Friday, April 22, 2011

D&C Follow-Up - April 2011


I want to thank everyone who has been praying for us over the last few days. We have felt your prayers & they have been an encouragement to us. It is a blessing to know that we are loved as we move through this phase in our lives. 

Surgery went pretty well yesterday. No major problems, but I had a much harder recovery than I expected. I feel much better today & was even able to go to work (a good thing since there were several things to finish up for the Good Friday service tonight). I am honestly feeling physically better than I have in weeks. Emotionally, I am still hurting & a little sensitive about things, but that's also somewhat normal (just ask my husband). 

We think we have decided on a name for this little one. Since we weren't able to find out gender & I don't want to get to heaven someday to have my baby say, "Mom, why did you name me a boy/girl name when I am a girl/boy?" we decided that we would try to find a gender neutral name. For anyone who knows me well, you know that this was a struggle. I love strong boy names & cute girl names & can't really figure out how to make them overlap. Derrick finally suggested Alex. That was a name I hadn't thought about, but it's a good one. Some of you might think it's a little weird to name this baby, but I think it will bring some healing & closure for us. 

We're through the surgery & recovery, but as I learned last time, sometimes the pain of the loss comes when you least expect it. Please continue to pray for us. I appreicate all of you so much for all your support & love!

Wednesday, April 20, 2011

Miscarriage - April 2011


My heart hurts as I write this. Tomorrow, April 21st, 2011, I will be going in for another D&C. We found out in February that following my D&C in January, we were expecting again. We were so excited & things seemed to be going well. No problems that we noticed, no nagging feeling to be prepared for the worst, only excitement (and a little nervousness following the previous pregnancy).

We went to the doctor on April 11th for a routine ultrasound & 10 week doctor's appointment. On the ultrasound, there was our baby. Looking back, although the u/s tech didn't say anything at first, I think she knew right away something was wrong. She took some pictures, & then zoomed in on our baby. No heartbeat. Measuring 8 weeks & 5 days. We got some precious pictures of our tiny baby.
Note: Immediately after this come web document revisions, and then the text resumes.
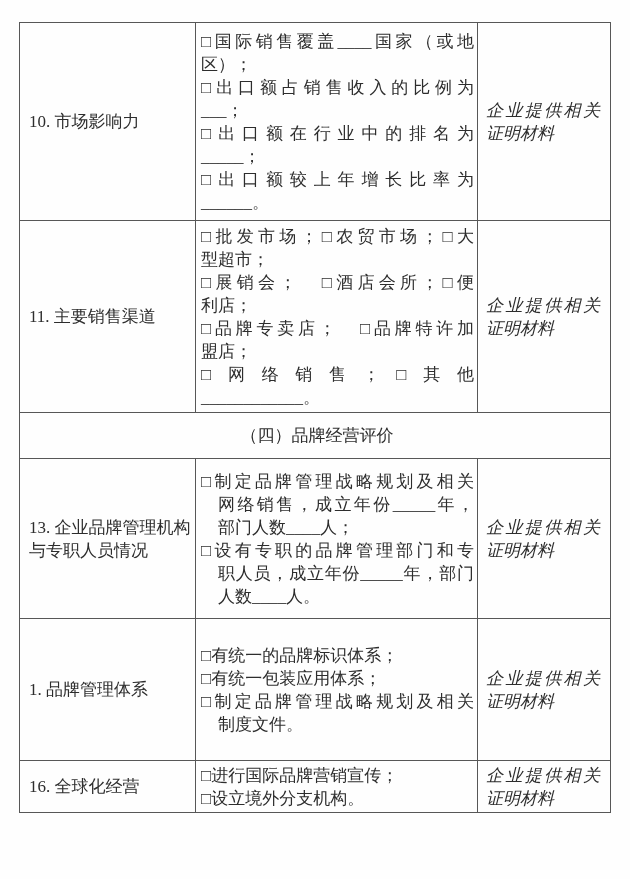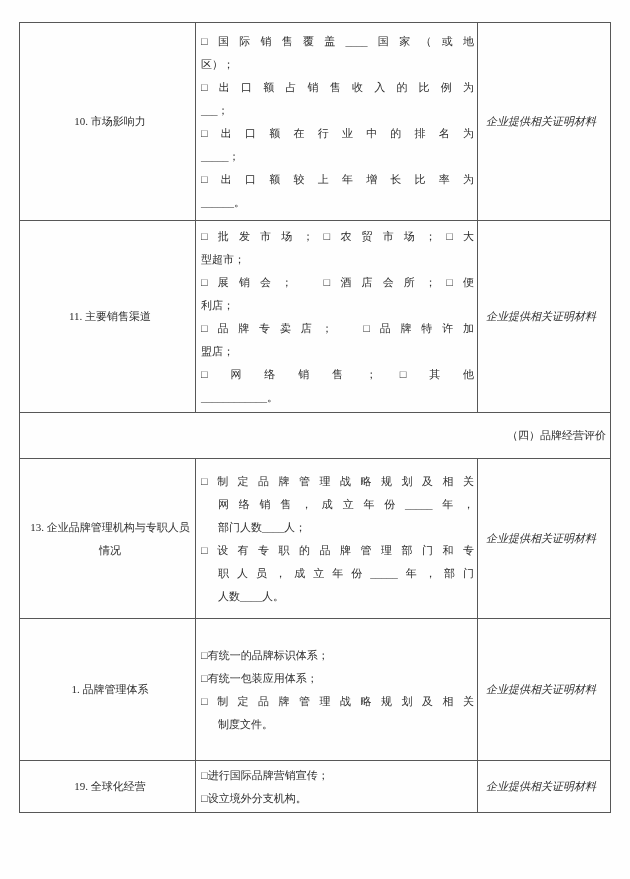"□国际销售覆盖____国家（或地" table.eval td { font-size: 11px -> 17px }
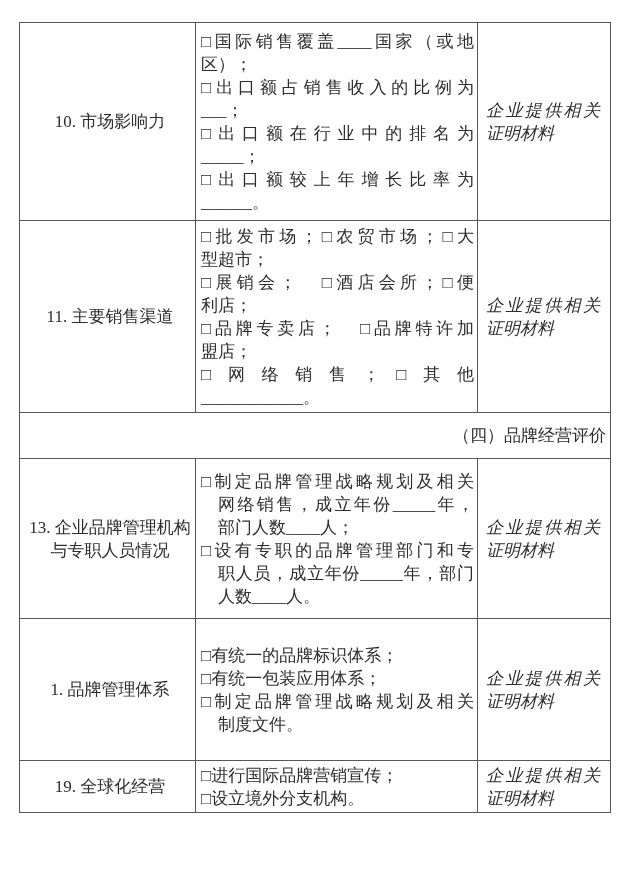"10. 市场影响力" td.c1 { text-align: center -> left }
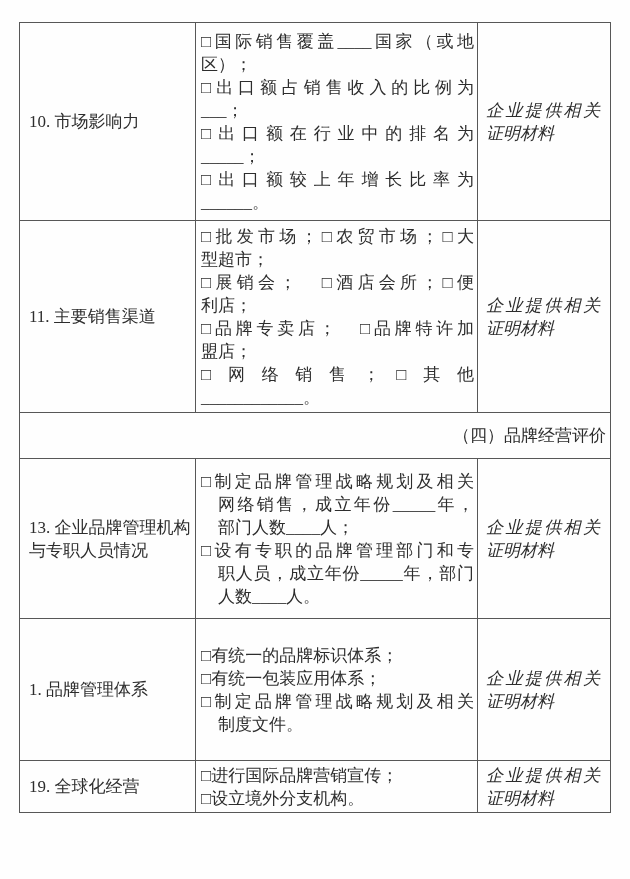"（四）品牌经营评价" td.sect { text-align: right -> center }
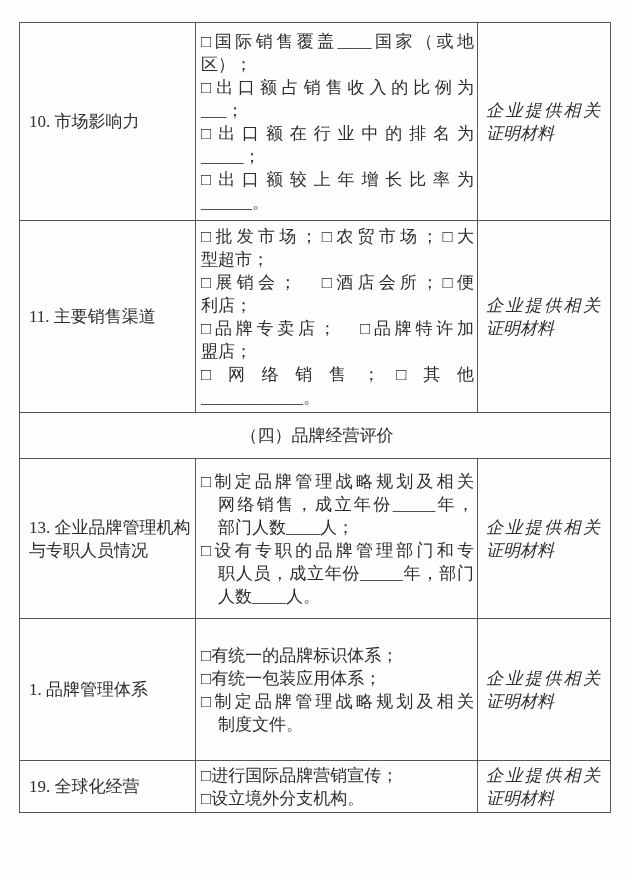"19. 全球化经营" td.c1 { text: 19 -> 16 }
We decided to check one more time for a heartbeat the following week, knowing that sometimes things get missed & knowing that God can do miracles if he choses. We went back yesterday & there was no change. After talking to the doctor, we decided another D&C was the best option for us since my body is not miscarrying the way it should.

I am angry, as I am sure everyone understands. I cry out to God often, “Why, God? Why my baby? My is my baby dead?” I don't understand it & I am sure God understands my anger. My heart is broken over the loss of my baby that I will never get to hold & won't get to meet until I get to heaven. I hold it together pretty well in public, but by myself, I am a mess.

This is not what I saw for my life. I thought we'd have several little ones, close to the same age to all grow up together. I never expected to have problems getting pregnant, carrying a baby to term, or staying pregnant. I suppose no one sees that for their life though. My heart hurts because I know how much we want another baby & it feels like it will never happen.

So now what? We're going in at 9 am to prep for a 11 am surgery. We're working on picking a name to refer to this little one as. I am hoping the doctor will be able to tell us the gender, but I don't know. Not sure where we go after the surgery is over. Probably taking a break for a while as we regroup & decide what our next step is. Try for another biological child? Just wait for foster kids? Pursue an adoption? I don't know.

But then my sweet boy wakes up & I realize how blessed I am. He makes me smile & is so precious. He is smart & wonderful & a true testiment to how good God really is. If we never have another child, we know that we are lucky to be blessed with our preemie miracle.

Be praying for us. Derrick is doing a great job of being strong for me, but I know he is hurting, too. Pray for health & safety for me tomorrow. Pray that Dylan doesn't cause too much trouble for the sitter & Grandma Denise tomorrow ;) More than anything, pray that God will heal us, both physically & emotionally, & guide us in what to do next.

Thanks for all your support, love, & prayers.